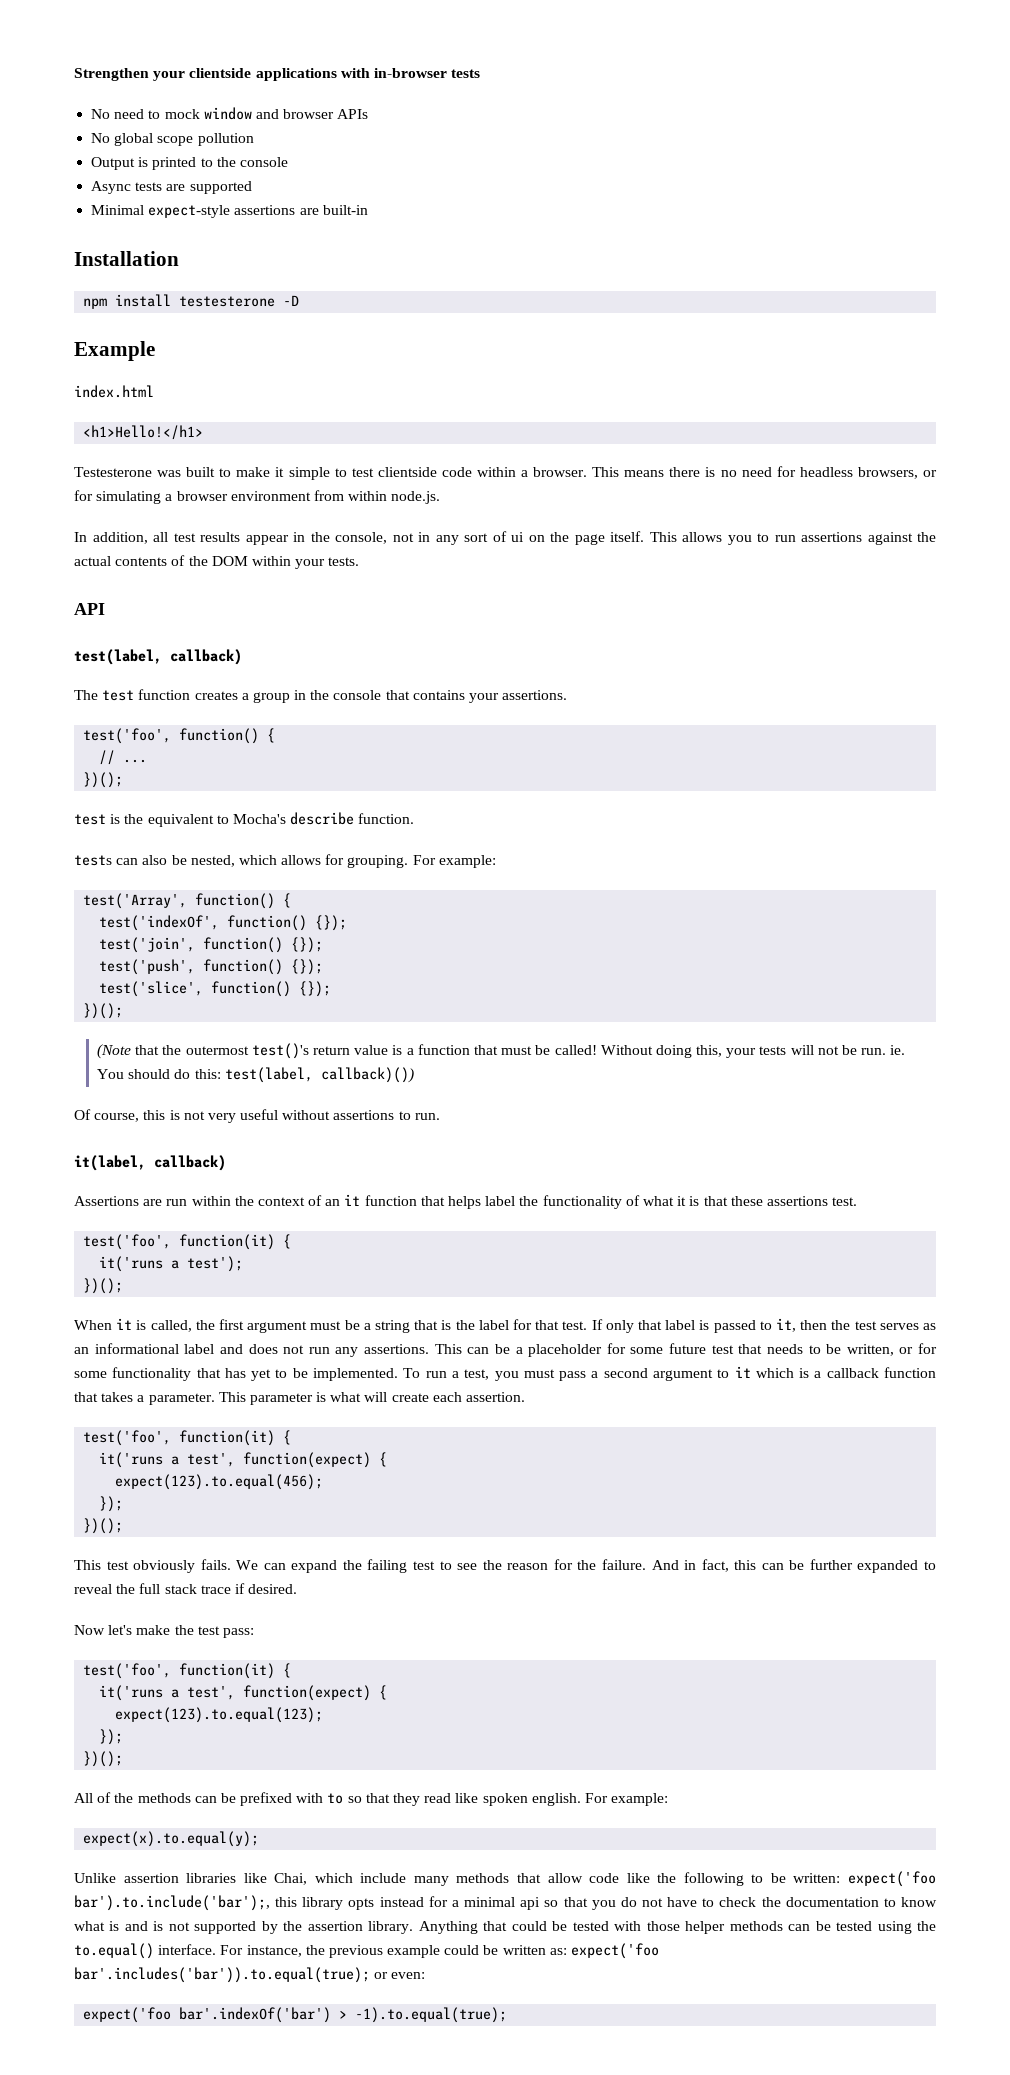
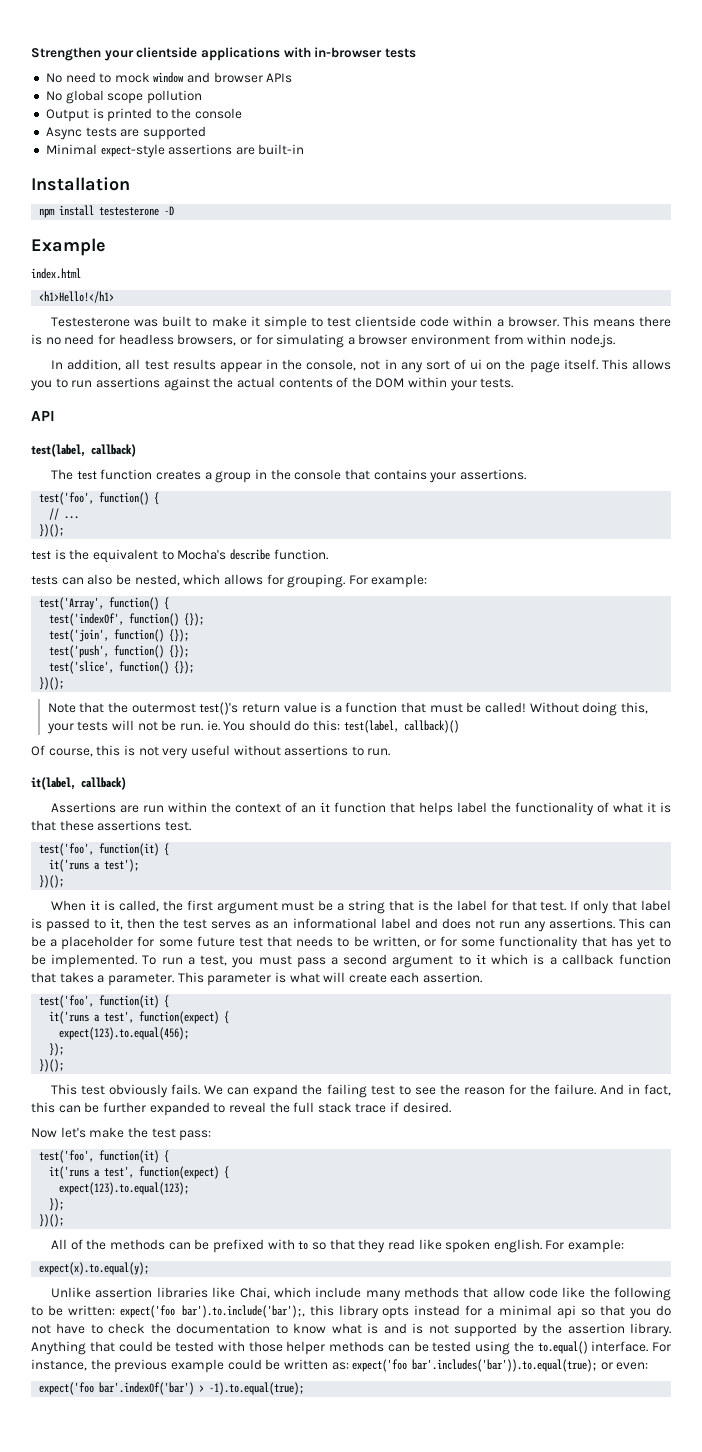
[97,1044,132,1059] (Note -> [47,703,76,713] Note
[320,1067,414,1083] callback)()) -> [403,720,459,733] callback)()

○ ○ ○ ○

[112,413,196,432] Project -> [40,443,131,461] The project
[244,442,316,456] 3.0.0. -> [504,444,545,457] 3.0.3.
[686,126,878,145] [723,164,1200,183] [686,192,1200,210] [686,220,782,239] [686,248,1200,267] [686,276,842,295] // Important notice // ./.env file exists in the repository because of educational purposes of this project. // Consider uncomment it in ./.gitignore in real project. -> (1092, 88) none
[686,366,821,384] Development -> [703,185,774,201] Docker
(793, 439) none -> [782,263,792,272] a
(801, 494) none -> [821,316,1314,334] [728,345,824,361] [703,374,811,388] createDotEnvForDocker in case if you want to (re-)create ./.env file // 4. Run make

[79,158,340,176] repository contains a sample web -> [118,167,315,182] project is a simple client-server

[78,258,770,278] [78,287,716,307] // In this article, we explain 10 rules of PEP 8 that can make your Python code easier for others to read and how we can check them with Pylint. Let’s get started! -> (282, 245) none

○ ○ ○ ○

Say how many lines in the entries above contain the string "none", offering no other words.

4